On Labor Day, we had a rare opportunity, because neither of the boys were working, to go out for breakfast together. I am not a morning person, but going out for breakfast is one of my favorite things about being an adult. In spite of my hermetic ways, there is something about being greeted and settled in by the waitstaff (especially if they recognize you as a regular) that brings a comfort to the start of the day.
Whether it is an elegant petit dejeuner in Paris, or a busy diner with sturdy stone wear plates of pancakes or eggs and endless refills of cheap coffee, there’s something strangely life affirming about sharing this ritual with other people; even if they are at the next table, and not part of your group.
Though a few of our usual breakfast spots were closed for the holiday or had very long lines, on this beautiful morning, we were lucky enough to get a table on the porch of a local go-to. Along with standard breakfast fare, menus around here are sprinkled with local favorites like linguica, a Portuguese sausage, and anadama bread, thought to be brought over from Finland by the early stonecutters in the quarries here. Anadama French Toast is a popular offering.
It was nice for the four of us to have a meal together to mark the end of summer. With both boys working, time to sit down together is rare these days. Now that the kids are older and need less management, they have become pleasant companions and these meals are much more enjoyable. There much less bickering, much more storytelling and joking around.
This part of the island is an art colony, and after breakfast we strolled through the neighborhood looking at the cottages and gardens. Many of the galleries were closed for the holiday, but there was still art and creativity everywhere.
The weather here has already gotten cooler. I find myself greedily consuming the views of flowers still in bloom from the height of summer, as if the memory of them will hold me through the barren months of winter. I know it’s coming. My youngest started his classes at the high school last week, and my oldest starts his college classes on Thursday. My days are going to get busier, carting them to school and to work, or other places. Though they both have their learning permits, neither has a full license. And even if they did, we’d be short a car (or two).
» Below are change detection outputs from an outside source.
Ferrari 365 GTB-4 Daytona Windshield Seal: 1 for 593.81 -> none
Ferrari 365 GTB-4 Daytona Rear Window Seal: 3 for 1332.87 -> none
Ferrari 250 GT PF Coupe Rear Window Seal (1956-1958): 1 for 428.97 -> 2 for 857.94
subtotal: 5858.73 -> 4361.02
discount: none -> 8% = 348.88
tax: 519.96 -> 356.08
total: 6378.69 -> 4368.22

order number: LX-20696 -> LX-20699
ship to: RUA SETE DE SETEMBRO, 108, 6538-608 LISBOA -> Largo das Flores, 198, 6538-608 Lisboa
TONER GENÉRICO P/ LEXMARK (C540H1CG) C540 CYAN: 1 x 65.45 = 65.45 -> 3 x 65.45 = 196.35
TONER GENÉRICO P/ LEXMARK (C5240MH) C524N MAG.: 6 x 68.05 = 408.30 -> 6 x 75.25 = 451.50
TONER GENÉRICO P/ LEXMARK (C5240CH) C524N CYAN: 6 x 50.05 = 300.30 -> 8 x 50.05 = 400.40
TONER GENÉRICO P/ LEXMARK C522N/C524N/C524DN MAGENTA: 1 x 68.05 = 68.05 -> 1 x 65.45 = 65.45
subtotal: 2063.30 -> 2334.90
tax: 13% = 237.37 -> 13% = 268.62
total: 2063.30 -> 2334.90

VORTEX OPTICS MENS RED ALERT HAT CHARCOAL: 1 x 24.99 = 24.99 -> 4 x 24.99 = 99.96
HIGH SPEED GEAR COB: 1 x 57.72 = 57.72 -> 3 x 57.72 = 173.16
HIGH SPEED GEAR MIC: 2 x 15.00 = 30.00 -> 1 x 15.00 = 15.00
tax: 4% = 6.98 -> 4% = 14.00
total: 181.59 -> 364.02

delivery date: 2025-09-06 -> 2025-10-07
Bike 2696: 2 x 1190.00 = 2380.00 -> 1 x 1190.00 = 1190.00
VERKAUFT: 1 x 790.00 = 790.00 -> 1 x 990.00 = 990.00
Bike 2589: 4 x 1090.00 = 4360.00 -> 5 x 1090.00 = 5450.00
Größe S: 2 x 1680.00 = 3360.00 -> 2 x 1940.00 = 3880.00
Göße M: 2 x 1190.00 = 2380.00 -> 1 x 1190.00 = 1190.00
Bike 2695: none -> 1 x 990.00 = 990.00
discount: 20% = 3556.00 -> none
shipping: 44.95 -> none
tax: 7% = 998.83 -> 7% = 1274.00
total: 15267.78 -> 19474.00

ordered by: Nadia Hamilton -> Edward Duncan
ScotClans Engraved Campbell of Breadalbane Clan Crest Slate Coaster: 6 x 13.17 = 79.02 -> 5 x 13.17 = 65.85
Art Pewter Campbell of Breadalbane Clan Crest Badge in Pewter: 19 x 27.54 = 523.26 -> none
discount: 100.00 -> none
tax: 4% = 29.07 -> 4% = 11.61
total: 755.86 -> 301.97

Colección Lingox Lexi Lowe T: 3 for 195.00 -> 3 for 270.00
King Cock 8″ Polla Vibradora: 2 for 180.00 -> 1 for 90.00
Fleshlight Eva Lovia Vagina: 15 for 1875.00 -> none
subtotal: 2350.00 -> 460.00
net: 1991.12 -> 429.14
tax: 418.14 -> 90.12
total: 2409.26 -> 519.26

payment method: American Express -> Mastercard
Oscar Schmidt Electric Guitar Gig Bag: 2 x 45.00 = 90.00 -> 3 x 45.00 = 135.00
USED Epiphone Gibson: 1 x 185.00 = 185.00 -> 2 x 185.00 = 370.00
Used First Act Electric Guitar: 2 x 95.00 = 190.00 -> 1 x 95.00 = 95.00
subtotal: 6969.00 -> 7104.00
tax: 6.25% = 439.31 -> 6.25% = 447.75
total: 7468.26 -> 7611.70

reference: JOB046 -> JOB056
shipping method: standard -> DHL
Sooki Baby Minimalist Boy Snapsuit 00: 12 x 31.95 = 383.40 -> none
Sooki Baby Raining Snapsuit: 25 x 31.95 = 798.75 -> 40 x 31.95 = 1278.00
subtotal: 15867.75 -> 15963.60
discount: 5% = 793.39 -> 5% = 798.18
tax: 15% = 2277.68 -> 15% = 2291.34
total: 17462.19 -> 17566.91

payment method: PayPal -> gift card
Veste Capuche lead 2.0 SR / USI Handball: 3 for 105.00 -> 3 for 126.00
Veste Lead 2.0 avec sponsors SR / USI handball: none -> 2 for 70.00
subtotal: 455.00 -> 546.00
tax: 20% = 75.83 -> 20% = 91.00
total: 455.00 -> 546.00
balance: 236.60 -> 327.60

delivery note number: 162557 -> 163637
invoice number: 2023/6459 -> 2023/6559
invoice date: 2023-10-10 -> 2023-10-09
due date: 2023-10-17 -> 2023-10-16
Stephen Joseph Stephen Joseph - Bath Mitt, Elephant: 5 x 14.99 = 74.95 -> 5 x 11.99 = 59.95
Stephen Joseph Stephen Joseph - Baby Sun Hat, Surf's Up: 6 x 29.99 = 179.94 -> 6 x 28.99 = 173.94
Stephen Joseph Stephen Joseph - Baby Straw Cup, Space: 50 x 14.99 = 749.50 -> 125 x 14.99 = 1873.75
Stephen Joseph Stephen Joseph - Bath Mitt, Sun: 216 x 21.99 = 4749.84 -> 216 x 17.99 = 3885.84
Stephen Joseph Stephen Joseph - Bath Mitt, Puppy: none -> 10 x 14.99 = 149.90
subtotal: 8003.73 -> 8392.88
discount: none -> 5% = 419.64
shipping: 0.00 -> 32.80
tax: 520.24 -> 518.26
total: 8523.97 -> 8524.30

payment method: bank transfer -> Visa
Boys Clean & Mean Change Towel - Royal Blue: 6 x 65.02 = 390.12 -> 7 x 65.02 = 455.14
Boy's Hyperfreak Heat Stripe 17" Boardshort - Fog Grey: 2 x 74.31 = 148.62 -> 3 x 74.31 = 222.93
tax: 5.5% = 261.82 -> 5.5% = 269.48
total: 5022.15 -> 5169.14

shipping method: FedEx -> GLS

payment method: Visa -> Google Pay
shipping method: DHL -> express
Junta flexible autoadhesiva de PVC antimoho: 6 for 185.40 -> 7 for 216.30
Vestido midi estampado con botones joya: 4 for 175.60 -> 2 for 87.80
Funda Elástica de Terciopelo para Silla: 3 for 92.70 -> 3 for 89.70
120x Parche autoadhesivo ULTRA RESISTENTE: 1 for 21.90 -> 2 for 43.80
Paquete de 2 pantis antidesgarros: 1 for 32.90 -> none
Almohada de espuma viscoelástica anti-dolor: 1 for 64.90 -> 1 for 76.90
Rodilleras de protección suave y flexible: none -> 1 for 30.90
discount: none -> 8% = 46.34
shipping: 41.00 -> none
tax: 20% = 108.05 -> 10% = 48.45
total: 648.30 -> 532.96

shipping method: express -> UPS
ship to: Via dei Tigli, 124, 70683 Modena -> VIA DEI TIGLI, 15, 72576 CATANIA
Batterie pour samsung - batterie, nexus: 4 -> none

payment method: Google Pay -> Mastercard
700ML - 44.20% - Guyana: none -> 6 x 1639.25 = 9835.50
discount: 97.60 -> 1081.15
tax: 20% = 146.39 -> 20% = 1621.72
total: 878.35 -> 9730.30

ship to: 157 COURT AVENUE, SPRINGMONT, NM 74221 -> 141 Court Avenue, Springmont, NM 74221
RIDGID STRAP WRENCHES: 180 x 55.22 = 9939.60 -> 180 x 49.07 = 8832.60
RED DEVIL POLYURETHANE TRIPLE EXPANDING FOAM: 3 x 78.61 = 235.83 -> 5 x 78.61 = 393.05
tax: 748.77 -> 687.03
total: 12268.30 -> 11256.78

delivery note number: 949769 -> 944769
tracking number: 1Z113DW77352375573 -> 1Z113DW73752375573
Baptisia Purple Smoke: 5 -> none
I am not ready to put my sandals away. I am not ready for football, or fat socks and boots, or pumpkin spice anything. I still want to walk down to the beach or the harbor. I want to listen to the seagulls or watch the sandpipers zooming back and forth along the surf. I want to be able to breathe without the frozen air hampering me. This kills me. Ordinarily I would be eagerly awaiting the trappings of autumn every year. Chronic illness has changed that. I truly love having four seasons, but it would be easier to live in a place where it hovered around 70º all year-round.
In other news, I am writing again. I created a piece for Labor Day on how corporate culture and public policy (or lack thereof) is killing the so-called dignity of work. You can find it here on Medium. I’m trying out Medium as a potential platform, but I am also looking at other markets. If last winter was about recovering and getting through a devastating year career, health and family-wise, I hope this year will be much more about working and rebuilding.
I have worked in the Back Bay neighborhood of Boston off and on throughout my career, but I had never been in this interesting building. Now called The Castle at Park Plaza, it was originally an armory dating back to the late 1800s. On Friday, I met friends from Connecticut here to see the Downton Abbey exhibit that featured replicas from the show (the kitchen and dining rooms), character and plot recaps, and several props and costumes.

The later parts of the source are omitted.